Working from the records below, repeat exactly the lines starting at the line that contains "install -e ." and ending at the line that contains "should see (opendrift_simon)", inclusive.

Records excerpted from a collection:
▼
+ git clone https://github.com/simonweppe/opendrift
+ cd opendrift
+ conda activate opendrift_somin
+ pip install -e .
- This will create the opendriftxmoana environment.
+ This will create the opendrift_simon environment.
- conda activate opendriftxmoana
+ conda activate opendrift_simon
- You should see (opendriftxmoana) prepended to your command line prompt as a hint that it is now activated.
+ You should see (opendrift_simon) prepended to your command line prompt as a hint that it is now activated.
▲
▼
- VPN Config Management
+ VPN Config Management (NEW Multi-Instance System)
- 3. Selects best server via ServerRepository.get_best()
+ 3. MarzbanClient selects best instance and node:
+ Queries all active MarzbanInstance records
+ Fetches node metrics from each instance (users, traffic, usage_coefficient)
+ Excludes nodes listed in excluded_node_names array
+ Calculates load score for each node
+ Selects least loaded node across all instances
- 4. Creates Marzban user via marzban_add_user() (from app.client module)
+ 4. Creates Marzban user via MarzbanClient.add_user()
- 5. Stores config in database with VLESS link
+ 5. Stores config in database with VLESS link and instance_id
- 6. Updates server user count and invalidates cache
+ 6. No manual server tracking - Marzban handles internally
▲
▶ [Task solution]:
+ pip install -e .
- This will create the opendriftxmoana environment.
+ This will create the opendrift_simon environment.
- conda activate opendriftxmoana
+ conda activate opendrift_simon
- You should see (opendriftxmoana) prepended to your command line prompt as a hint that it is now activated.
+ You should see (opendrift_simon) prepended to your command line prompt as a hint that it is now activated.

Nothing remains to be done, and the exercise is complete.